Records for this task: Begin

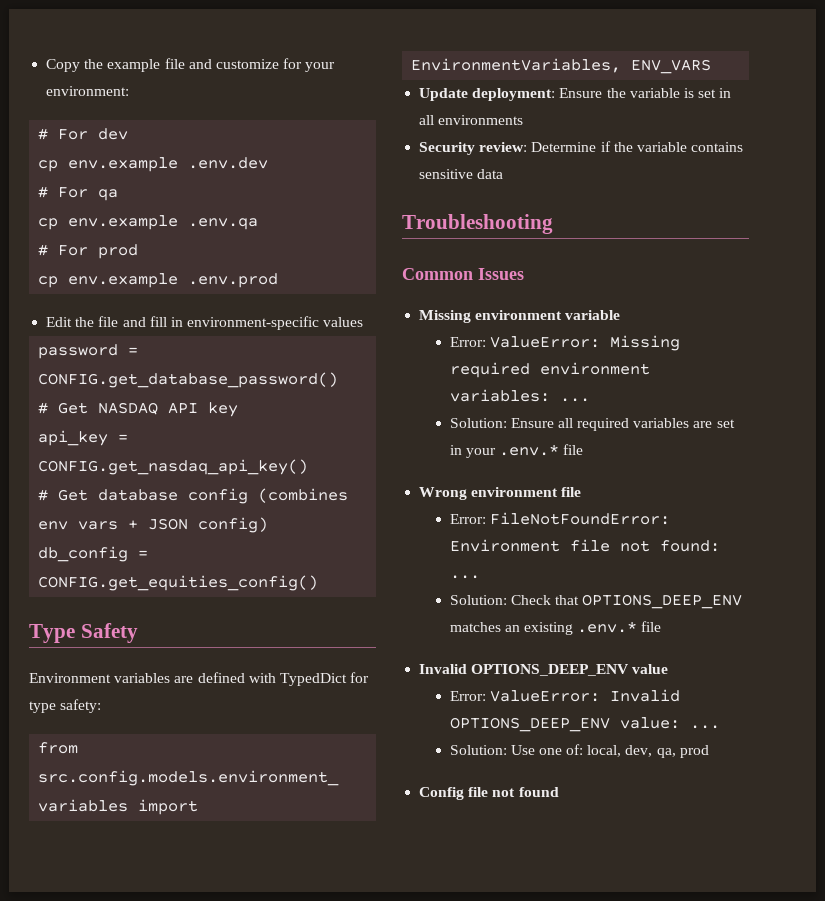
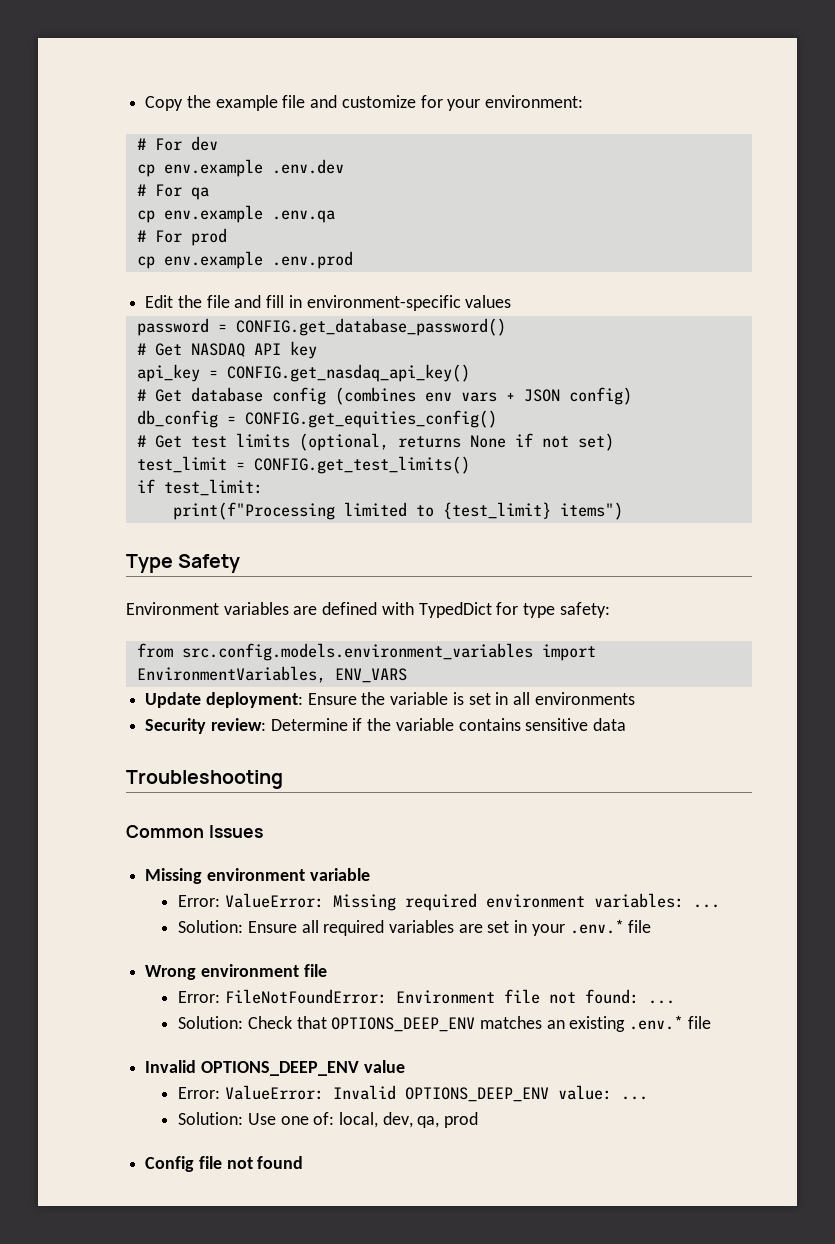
+ # Get test limits (optional, returns None if not set)
+ test_limit = CONFIG.get_test_limits()
+ if test_limit:
+ print(f"Processing limited to {test_limit} items")

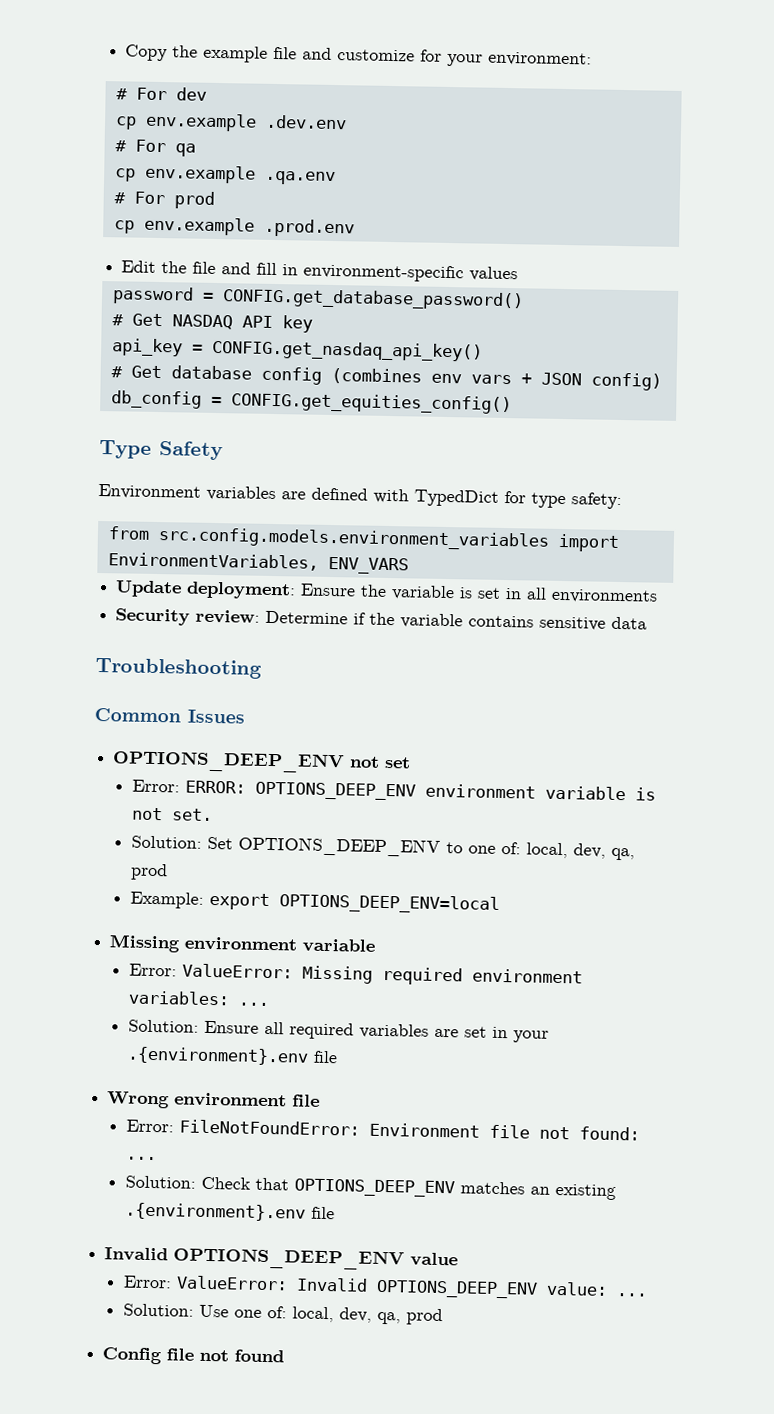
- cp env.example .env.dev
+ cp env.example .dev.env
- cp env.example .env.qa
+ cp env.example .qa.env
- cp env.example .env.prod
+ cp env.example .prod.env
- # Get test limits (optional, returns None if not set)
- test_limit = CONFIG.get_test_limits()
- if test_limit:
- print(f"Processing limited to {test_limit} items")
+ OPTIONS_DEEP_ENV not set
+ Error: ERROR: OPTIONS_DEEP_ENV environment variable is not set.
+ Solution: Set OPTIONS_DEEP_ENV to one of: local, dev, qa, prod
+ Example: export OPTIONS_DEEP_ENV=local
- Solution: Ensure all required variables are set in your .env.* file
+ Solution: Ensure all required variables are set in your .{environment}.env file
- Solution: Check that OPTIONS_DEEP_ENV matches an existing .env.* file
+ Solution: Check that OPTIONS_DEEP_ENV matches an existing .{environment}.env file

Records for this task: End

Exercise
Output the whole listing without change. Any picture is to be left out.

Exercise response
+ # Get test limits (optional, returns None if not set)
+ test_limit = CONFIG.get_test_limits()
+ if test_limit:
+ print(f"Processing limited to {test_limit} items")

- cp env.example .env.dev
+ cp env.example .dev.env
- cp env.example .env.qa
+ cp env.example .qa.env
- cp env.example .env.prod
+ cp env.example .prod.env
- # Get test limits (optional, returns None if not set)
- test_limit = CONFIG.get_test_limits()
- if test_limit:
- print(f"Processing limited to {test_limit} items")
+ OPTIONS_DEEP_ENV not set
+ Error: ERROR: OPTIONS_DEEP_ENV environment variable is not set.
+ Solution: Set OPTIONS_DEEP_ENV to one of: local, dev, qa, prod
+ Example: export OPTIONS_DEEP_ENV=local
- Solution: Ensure all required variables are set in your .env.* file
+ Solution: Ensure all required variables are set in your .{environment}.env file
- Solution: Check that OPTIONS_DEEP_ENV matches an existing .env.* file
+ Solution: Check that OPTIONS_DEEP_ENV matches an existing .{environment}.env file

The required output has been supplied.